Once at Motorhead a guy said some things to him low enough that I couldn’t hear, but I didn’t need to. I watched Brigman’s face in the bonfire light and felt the heat coming off him hotter than the fire, and I knew the guy needed to shut up and go, but he was drunk and he kept on. I’ve wondered since what he was saying, or rather who it was about, because I could think of nothing else that would set Brigman off in that way other than an insult to someone he cared about. I mean, if you bad-mouthed his car, he’d just tell you let’s drive. I never figured out who the guy was, but I knew before it happened what was going to. I wasn’t even sure until later that I saw it it was so quick. Brigman put his left hand around behind the guy’s head, almost like he was giving him a hug, their faces close together. Brigman said something, and the guy seemed to laugh, and then that fast Brigman brought the guy’s head down and his own knee up and the guy was on the ground bleeding and screaming, his nose spread up across his forehead. Brigman pointed at me to follow and we were gone. No repercussions that I knew of ever came from it.

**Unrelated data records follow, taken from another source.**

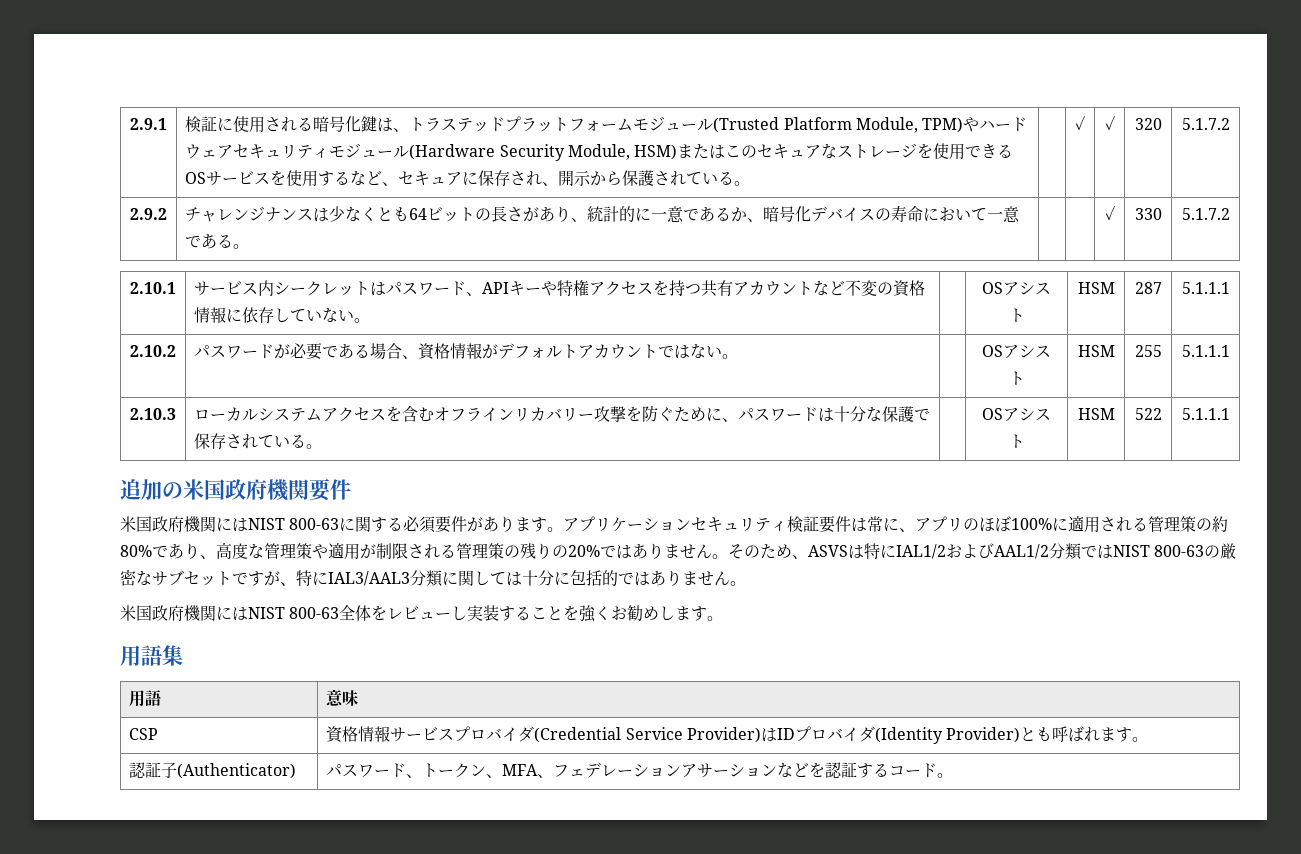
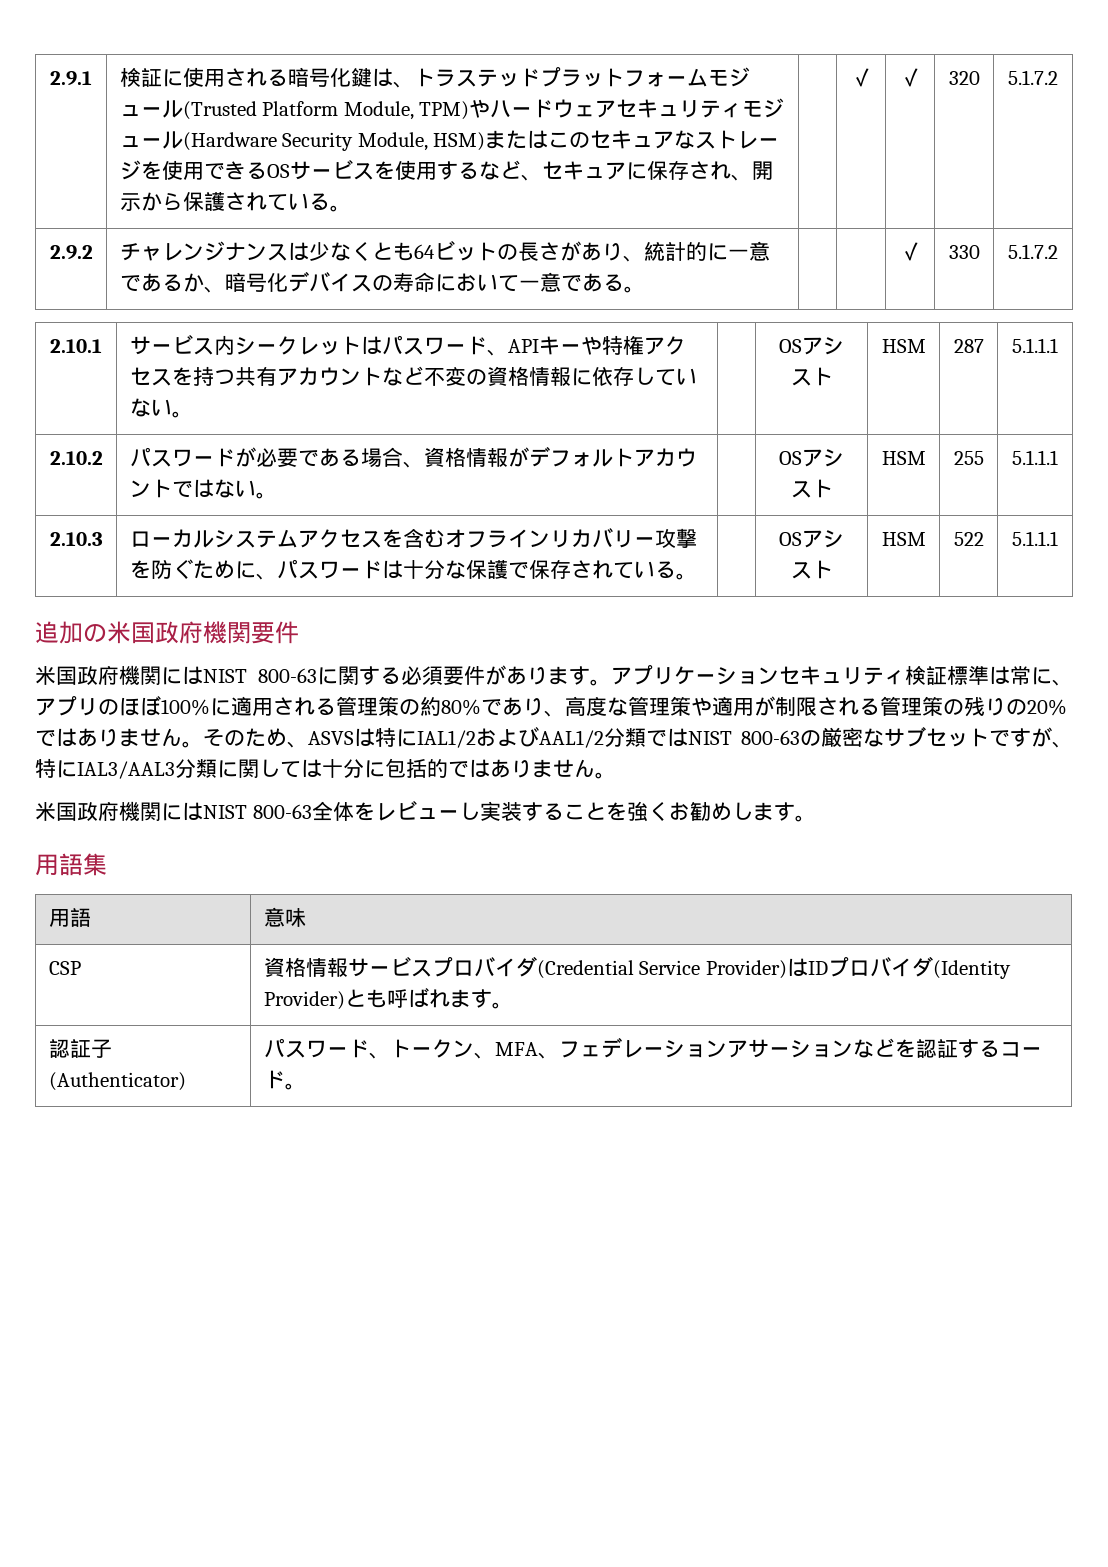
- アプリケーションセキュリティ検証要件は常に、アプリのほぼ100%に適用される管理策の約80%であり、高度な管理策や適用が制限される管理策の残りの20%ではありません。
+ アプリケーションセキュリティ検証標準は常に、アプリのほぼ100%に適用される管理策の約80%であり、高度な管理策や適用が制限される管理策の残りの20%ではありません。

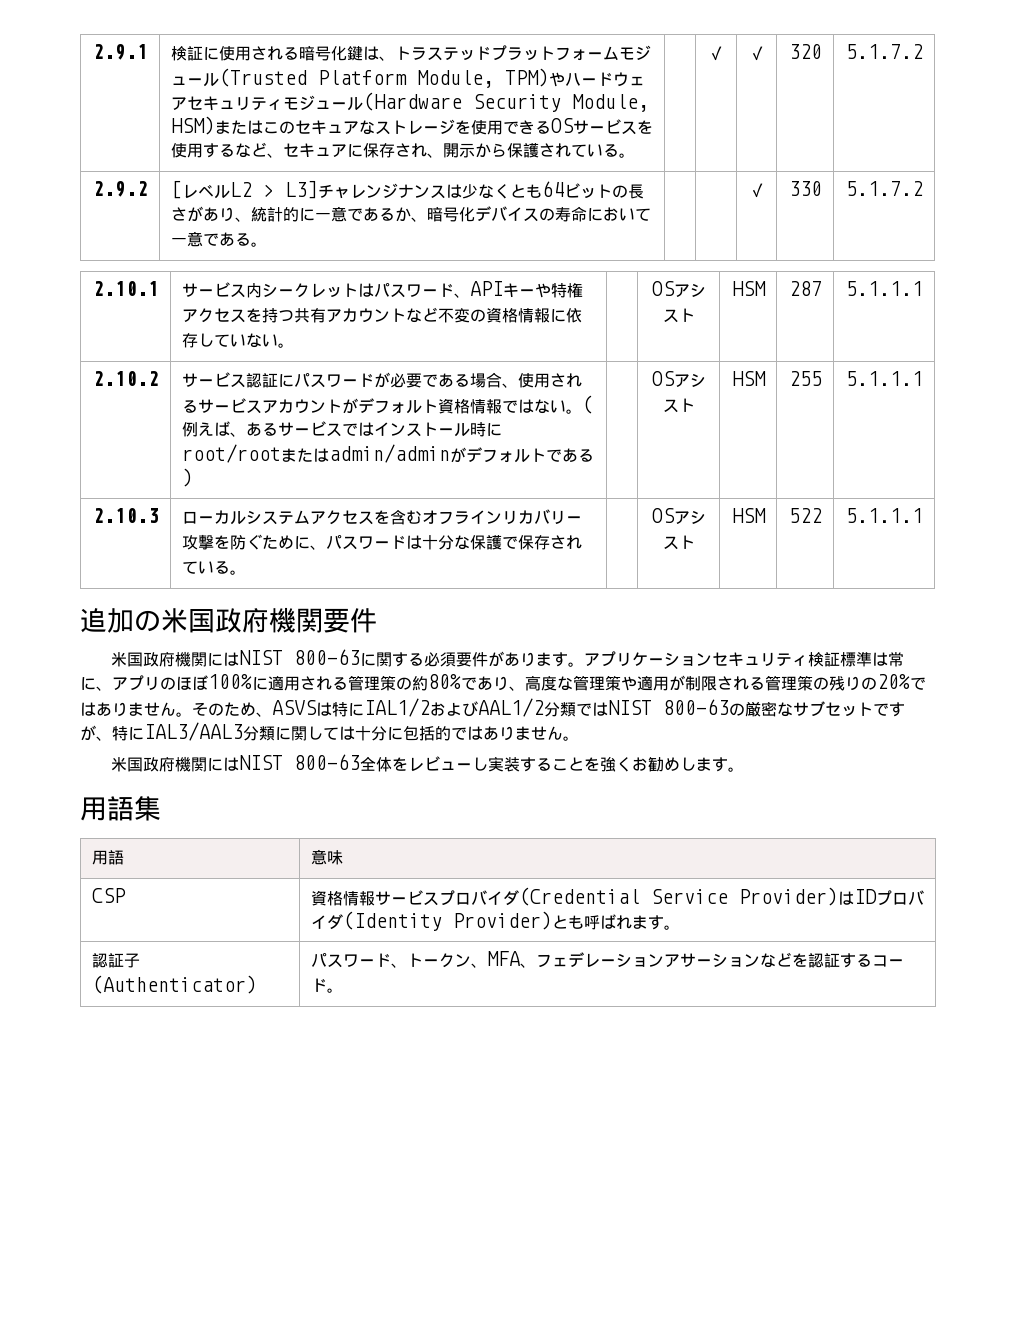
- 2.9.2 | チャレンジナンスは少なくとも64ビットの長さがあり、統計的に一意であるか、暗号化デバイスの寿命において一意である。 | | | ✓ | 330 | 5.1.7.2
+ 2.9.2 | [レベルL2 > L3]チャレンジナンスは少なくとも64ビットの長さがあり、統計的に一意であるか、暗号化デバイスの寿命において一意である。 | | | ✓ | 330 | 5.1.7.2
- パスワードが必要である場合、資格情報がデフォルトアカウントではない。
+ サービス認証にパスワードが必要である場合、使用されるサービスアカウントがデフォルト資格情報ではない。(例えば、あるサービスではインストール時にroot/rootまたはadmin/adminがデフォルトである)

But I felt glad now, too, that he knew. I was scared. I wanted this guy off me, wanted something on my side other than my big mouth.

“You know his name?”

“Ron,” I said.

“I want Chloe home.”

As if she’d been expecting company Joyce answered the door in a rich-suburban-doctor’s-wife getup—black slacks and a sort of tunic in a quasi-African print (zebra stripes on a gold background) held by a gold chain-link belt, jewelry on the neck and wrists and ears, makeup and perfume. I lost my composure for a moment and just looked at her, and she, fixed on my eye, looked back. We stood like that until I said, “Hello, Mrs. Kessler. I wondered if I could have my sister back?”

I thought she’d laugh, but she only glared, as she had that night in the kitchen. She said, “You’d better come in.” In the foyer she inspected my face from several angles, palpated the bruise until I winced, but instead of asking what happened, she said, “Jessi tells us she’s not going to Case.”

“Oh.”

She regarded me, then said, “Does this make you happy, Syd?”

“No. I think she should go. I told her that.”

“Well, maybe you’d better do something more than just tell her.”

“I thought it was Ted who wanted her to go so badly.”

“We both do. Though maybe for different reasons.” She smiled now, for the first time, and put her finger against the center of my belly and drew the nail down in a line until my belt stopped it.

Ted came in wearing green golf slacks and tasseled loafers without socks and a pale yellow V-necked sweater, and holding a drink.

“You make it to the club?” I said, in some kind of lame offer of friendliness, thinking maybe he’d golfed. He ignored the question and said, “Are you alone?”

I nodded. “He wants her to come home.”

“Is she safe there?” Joyce said. “Does he hurt her?”

“Oh,” I said, “no. Nothing like that. It’s about Donny.”

Joyce looked at Ted and said, “We’re…leaving it up to her for now. If Brigman wants, Ted will talk to him.” Ted just stood beside her looking like he’d eaten something rancid.

“She has rules. One is that Donny can only come over if Ted or I is here. If we find out he’s been here while we’re out, she’ll have to go home. You can tell him that.”

“He still won’t be happy with it.”

“Then I guess he’ll have to speak to us.”

“Can I talk to her?”

“Of course.” She turned to go back up the stairs but Chloe was standing there already, watching.

“Come on, Ted,” said Joyce.

“Wait,” I said, then to Ted, “I’m not here to see Jessi.”

“What?”

“You understand,” I said, “that this is about Chloe. So, if we could, not have, you know—” I touched my black eye.

He shook his head and made a face and said, “What?”

Joyce’s eyes widened slightly as she looked at him, then at me, and said slowly (if one can be said to utter a single word in that way), “Ted?” It seemed to dawn on her then finally what’d been going on. When he looked at her, feigning ignorance, her face flushed and she turned suddenly and stomped away, and he followed.